Data provided:
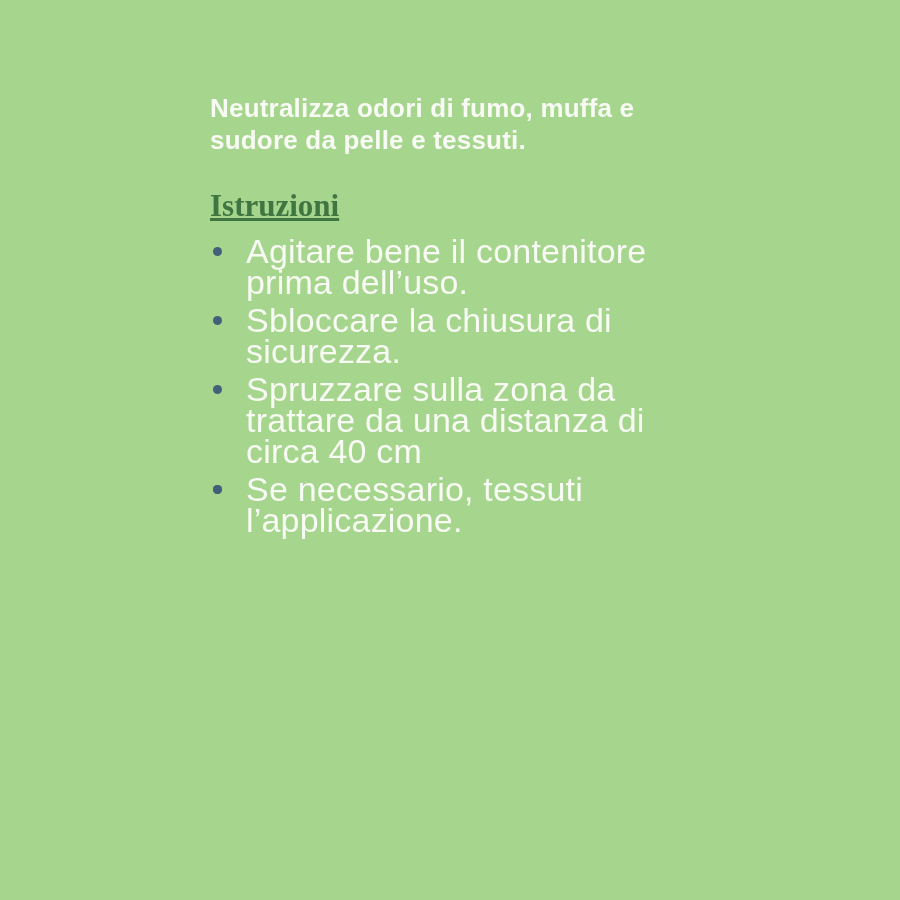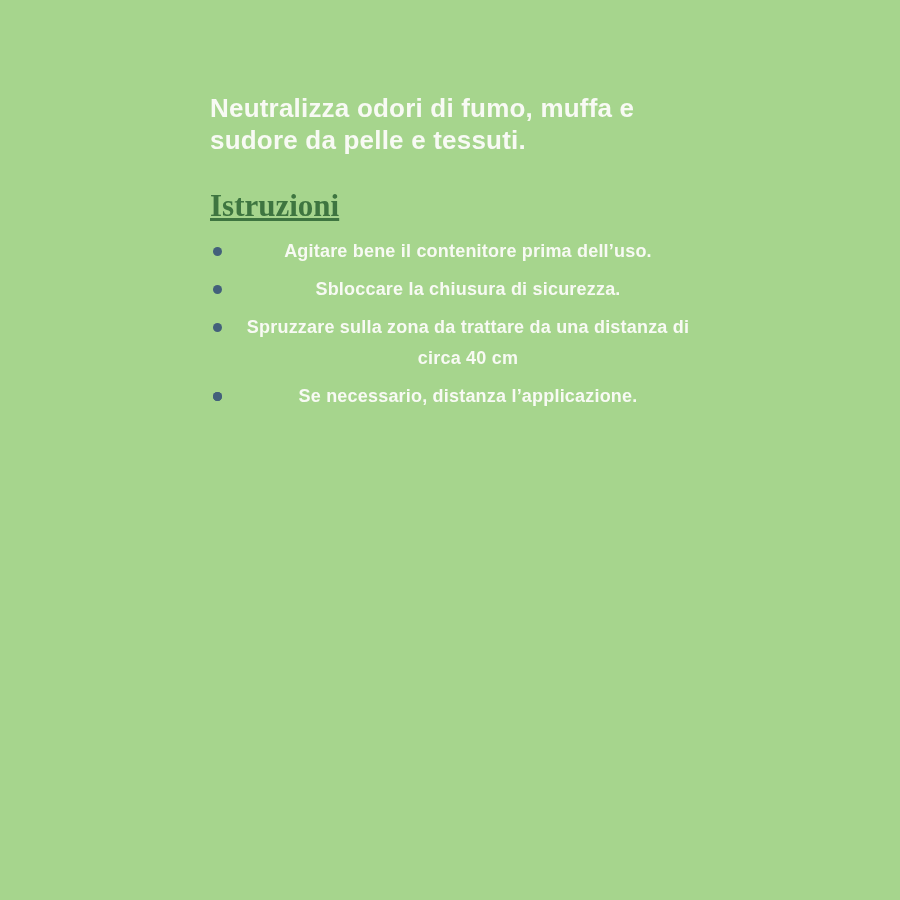--- a/index.html
+++ b/index.html
@@ -42,26 +42,25 @@
     text-decoration: underline;
   }
   .instructions {
     list-style: none;
     margin-top: 13px;
   }
   .instructions li {
     position: relative;
     padding-left: 36px;
     color: var(--text);
-    font-size: 18px;
+    font-size: 34px;
     line-height: 31px;
-    font-weight: 700;
+    font-weight: 400;
     letter-spacing: 0.2px;
     margin-bottom: 7px;
-    text-align: center;
   }
   .bullet {
     position: absolute;
     left: 3px;
     top: 11px;
     width: 9px;
     height: 9px;
     border-radius: 50%;
     background: var(--bullet);
   }
@@ -90,16 +89,16 @@
         <span class="bullet"></span>
         <span>Spruzzare sulla zona da trattare da una distanza di circa 40 cm</span>
       </li>
 
       <li>
         <span class="bullet"></span>
       </li>
 
       <li>
         <span class="bullet"></span>
-        <span>Se necessario, distanza l’applicazione.</span>
+        <span>Se necessario, tessuti l’applicazione.</span>
       </li>
     </ul>
 </div>
 
 </body></html>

How to complete this task:
All lines from the one containing "height: 9px;" to the last line of the material above must be copied exactly, and only those.

Result below:
     height: 9px;
     border-radius: 50%;
     background: var(--bullet);
   }
@@ -90,16 +89,16 @@
         <span class="bullet"></span>
         <span>Spruzzare sulla zona da trattare da una distanza di circa 40 cm</span>
       </li>
 
       <li>
         <span class="bullet"></span>
       </li>
 
       <li>
         <span class="bullet"></span>
-        <span>Se necessario, distanza l’applicazione.</span>
+        <span>Se necessario, tessuti l’applicazione.</span>
       </li>
     </ul>
 </div>
 
 </body></html>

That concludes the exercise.